The authors compare three surgical techniques for treatment of recurrent dislocation of patella. The best results, even in the correction of lateral patellar displacement, were achieved with proximal realignment, while the worst results occurred when lateral retinacular release was used alone. In distal realignment, the degree of correction necessary must be ascertained by thorough preoperative assessment of both patellar height and malalignment between femoral groove and tibial tubercle. If the medial retinacular structures are weakened, it may be necessary to perform proximal realignment.
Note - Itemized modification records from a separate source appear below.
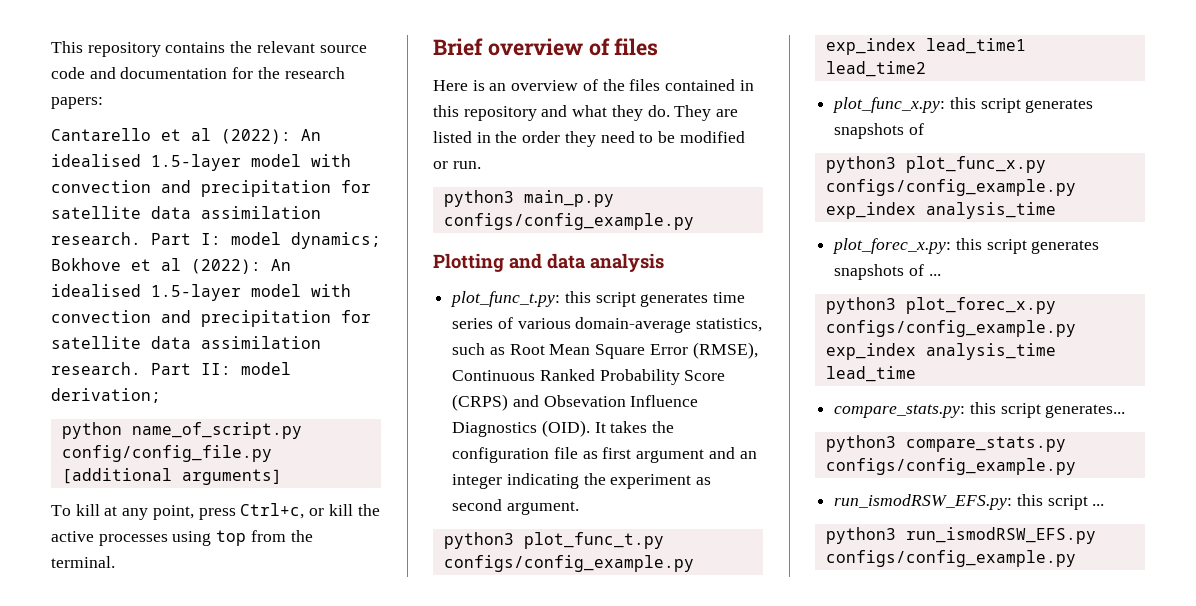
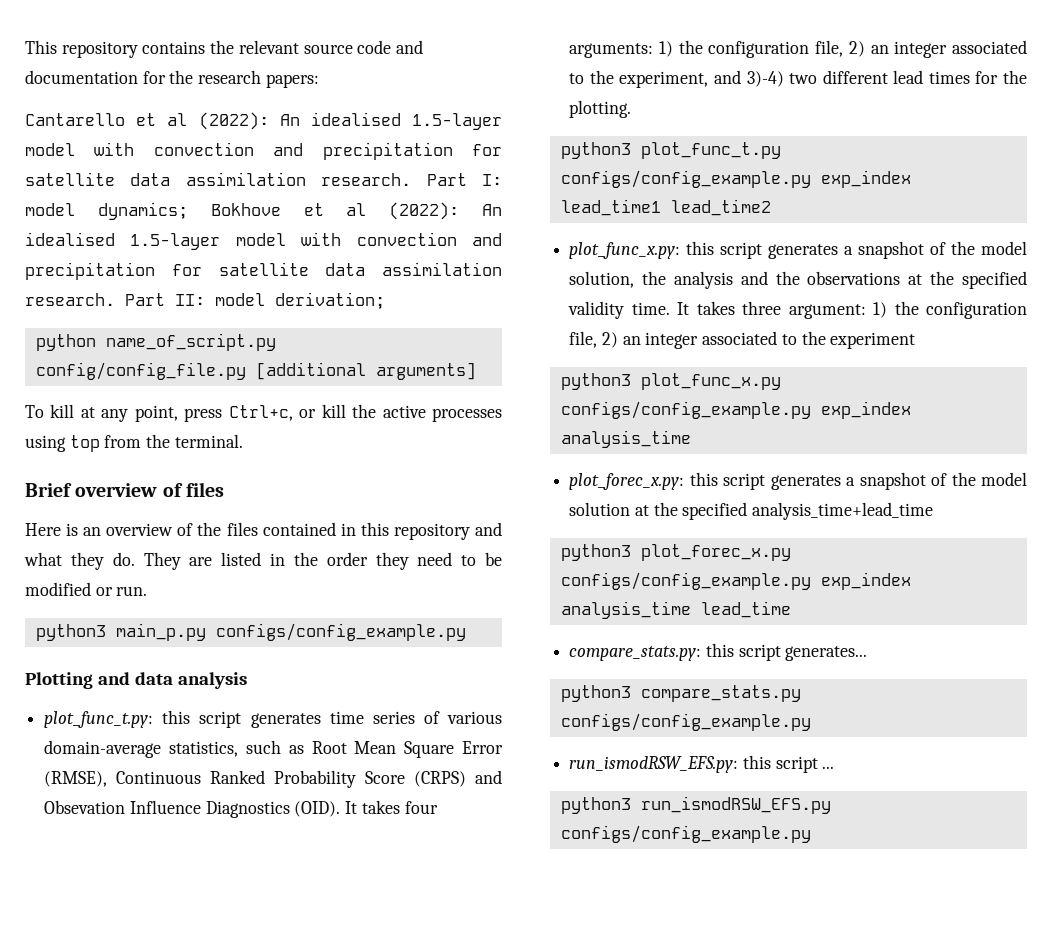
- It takes the configuration file as first argument and an integer indicating the experiment as second argument.
+ It takes four arguments: 1) the configuration file, 2) an integer associated to the experiment, and 3)-4) two different lead times for the plotting.
- plot_func_x.py: this script generates snapshots of
+ plot_func_x.py: this script generates a snapshot of the model solution, the analysis and the observations at the specified validity time. It takes three argument: 1) the configuration file, 2) an integer associated to the experiment
- plot_forec_x.py: this script generates snapshots of ...
+ plot_forec_x.py: this script generates a snapshot of the model solution at the specified analysis_time+lead_time

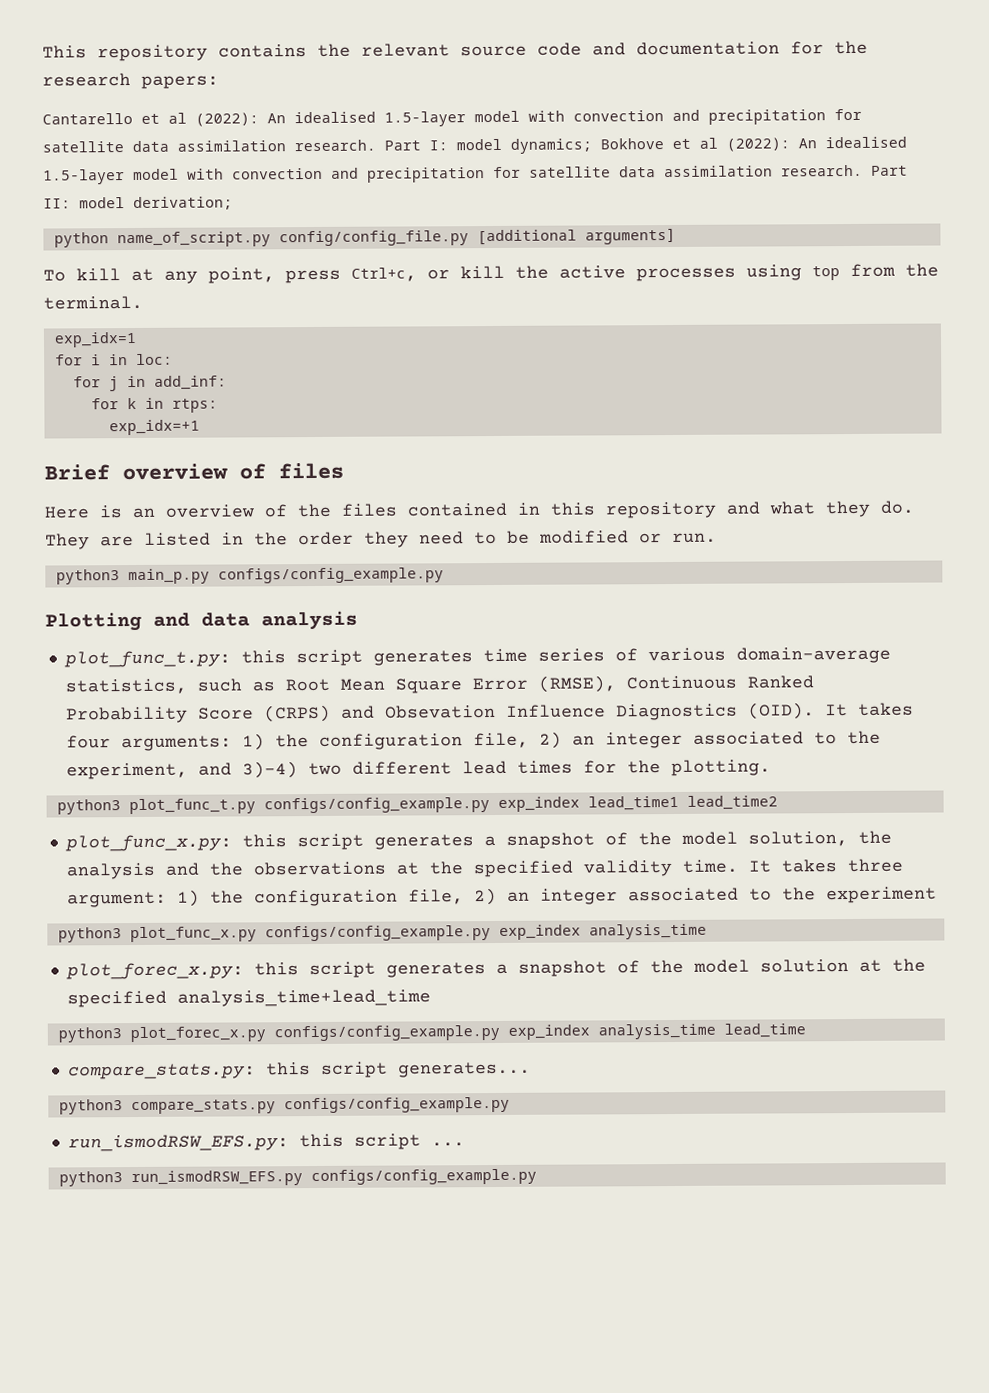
+ exp_idx=1
+ for i in loc:
+ for j in add_inf:
+ for k in rtps:
+ exp_idx=+1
We believe that a single surgical option is insufficient, and that the best solution for each individual case should be chosen according to precise indications. The choices include proximal realignment, distal realignment, or a combination of both, while lateral release should always be used in combination with another technique.
作者比较了三种治疗复发性髌骨脱位的手术技术。即使在纠正髌骨外侧移位方面,近端重新排列术取得了最佳效果,而单独使用外侧支持带松解术时效果最差。在远端重新排列术中,必须通过术前全面评估髌骨高度以及股骨髁间沟与胫骨结节之间的排列不齐情况,来确定所需的矫正程度。如果内侧支持带结构变弱,则可能有必要进行近端重新排列术。我们认为单一的手术选择是不够的,应根据精确的指征为每个病例选择最佳解决方案。选择包括近端重新排列术、远端重新排列术或两者结合,而外侧松解术应始终与另一种技术联合使用。